There are many variations of 'rate problems' that fool many people, this is a classic. Similar ones go something like, "If Bob can do a job in 2 hours, and Bill can do the same job in 3 hours..." Many folks will incorrectly combine the times vs rates.

Regarding Feynman's blunder, an interesting result is found when starting with the assumption that b=r, then expressing r in terms of a and c, by using the Pythagorean formula, then completing the square instead of using the quadratic formula:
(r-c)**2 + (r-a)**2 = r**2
r**2 - 2cr +c**2 + r**2 -2ar +a**2 = r**2
r**2 - 2cr +c**2 -2ar +a**2 = 0
r**2 -2(a+c)r +a**2 +c**2 = 0
r**2 -2(a+c)r +a**2 +c**2 + 2ac = 2ac
r**2 -2(a+c)r +(a+c)**2 = 2ac
(r-(a+c))**2=2ac
r=a+c+sqrt(2ac)
Seeing as how a=r*versine(θ) and c=r*coversin(θ) (where "versine" is 1-cos and "coversine" is 1-sin), the above result would seem to imply the trig identity (1-ver-cvs)**2 = 2ver*cvs. But is that actually true? Let's check:
(1-ver-cvs)**2
= (1 -(1-cos) -(1-sin))**2
= (-1+(cos+sin))**2
= 1 -2(cos+sin) +(cos+sin)**2
= 1 -2cos -2sin +cos**2 +2cos*sin +sin**2
= 2 -2cos -2sin +2cos*sin
= 2(1-cos-sin+cos*sin)
= 2(1-cos)(1-sin)
= 2ver*cvs
QED. New trig identity learned: (1-ver-cvs)**2 = 2ver*cvs

the first puzzle actually made me do quadratic. After I went through the video I found out that I was just overthinking it LOL

The "famous right triangle theorem" made me LOL 😂😂

The first question felt so obvious that I was SURE I was doing it wrong, especially when you went into your explanation. Nope, turns out it was just obvious. ;)

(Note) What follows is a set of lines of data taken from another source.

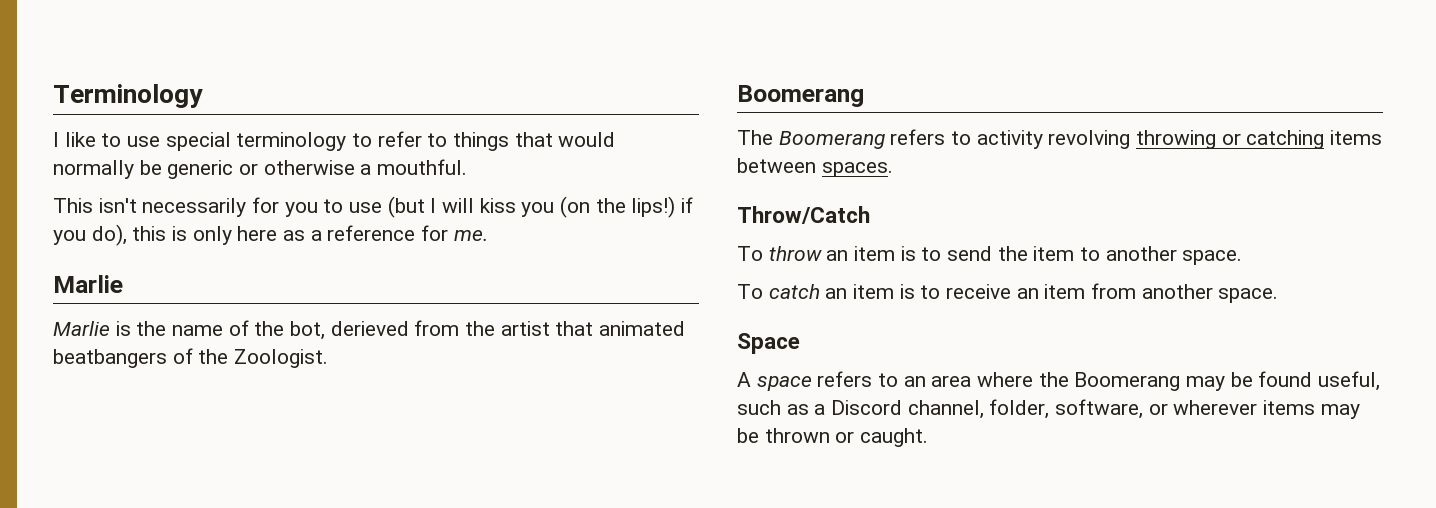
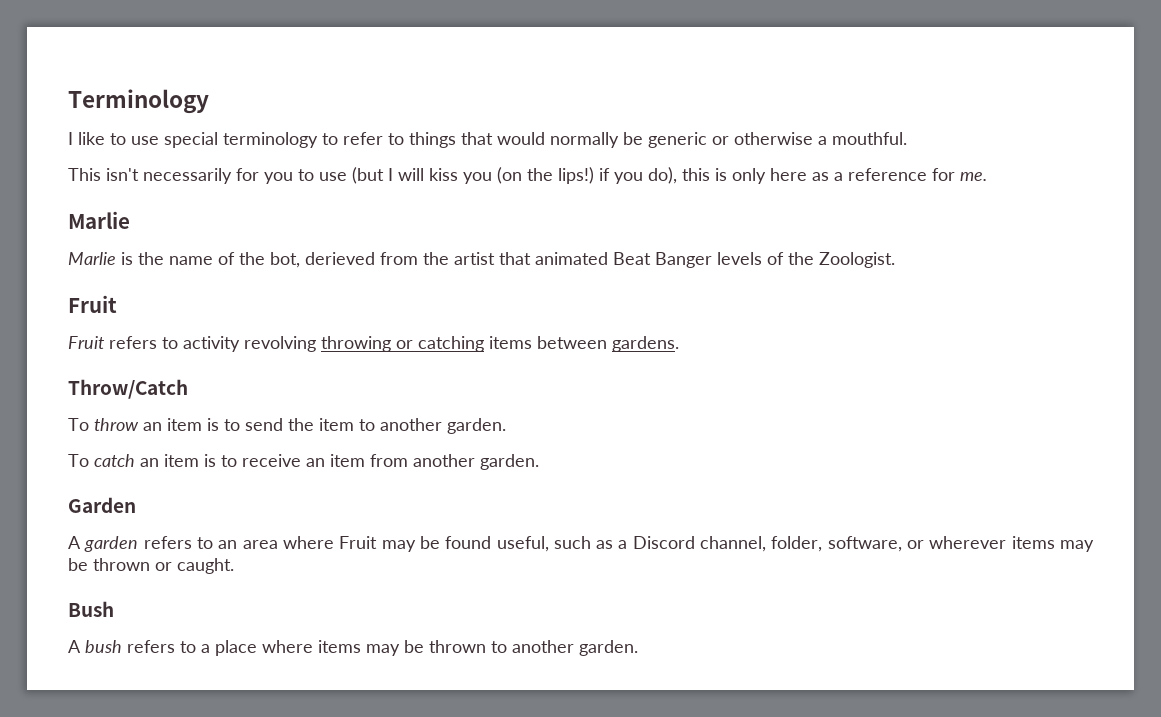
- Marlie is the name of the bot, derieved from the artist that animated beatbangers of the Zoologist.
- Boomerang
- The Boomerang refers to activity revolving throwing or catching items between spaces.
+ Marlie is the name of the bot, derieved from the artist that animated Beat Banger levels of the Zoologist.
+ Fruit
+ Fruit refers to activity revolving throwing or catching items between gardens.
- To throw an item is to send the item to another space.
+ To throw an item is to send the item to another garden.
- To catch an item is to receive an item from another space.
- Space
- A space refers to an area where the Boomerang may be found useful, such as a Discord channel, folder, software, or wherever items may be thrown or caught.
+ To catch an item is to receive an item from another garden.
+ Garden
+ A garden refers to an area where Fruit may be found useful, such as a Discord channel, folder, software, or wherever items may be thrown or caught.
+ Bush
+ A bush refers to a place where items may be thrown to another garden.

7:59 i remember one video where you argued "half of two plus two" is 1/2 * 2 + 2 and not 1/2 * (2 + 2), because 1/2 (2 + 2) would be said as "half of *the sum* of two and two" or "half of *the quantity* two plus two" but look where we are now

looking at the car problem, to get a 30mph average, and you can only do 15mph for the 1st half of the trip you would have 0 time to do the 2nd mile, it takes the same amount of time to travel 2*D at 2*T as it does to travel 1*D at 1*T.
this problem is deceptive in that it is really a time problem, not a speed problem.

When looking at the radius problem, I didn't notice the r=b shortcut at first. But when I looked at the quadratic solution, I immediately saw the 2ac - a² - c², and in my head converted it to -(a-c)², and now I had 2b²-(a-c)² and thus b² + b²-(a-c)² = b² + (a+b-c)(a+b+c), and slowly, it dawned me, that I missed something.

I have a weirdo way of thinking about the Einstein trick since I've seen it before, and it kinda works out by making the answer also a trick.
So in some versions of the problem, it is vague about what average is being taken over and asks simply "what speed do you have to go for the total trip to average 30mph". This is generally assumed to be the average speed over the entire distance of the trip (2 miles). As the video shows, there's no way to get an average speed of 30 mph over the distance without traveling instantaneously.
However, if you consider the average over time instead, then you end up back with 45 mph IFF you drive for another 4 minutes. Because it takes 4 minutes to go up at 15 mph, then another 4 minutes at 45 mph, you end up with an average speed of 30 mph. The distance you have traveled will end up being much further (4 miles here vs 2 in the original problem). If you reduce the time component out of this entirely (since it is constant), then it ends up being just the simple average of 15 and 45 like shown in the video, but it's important to clearly state the same amount of time as a constant.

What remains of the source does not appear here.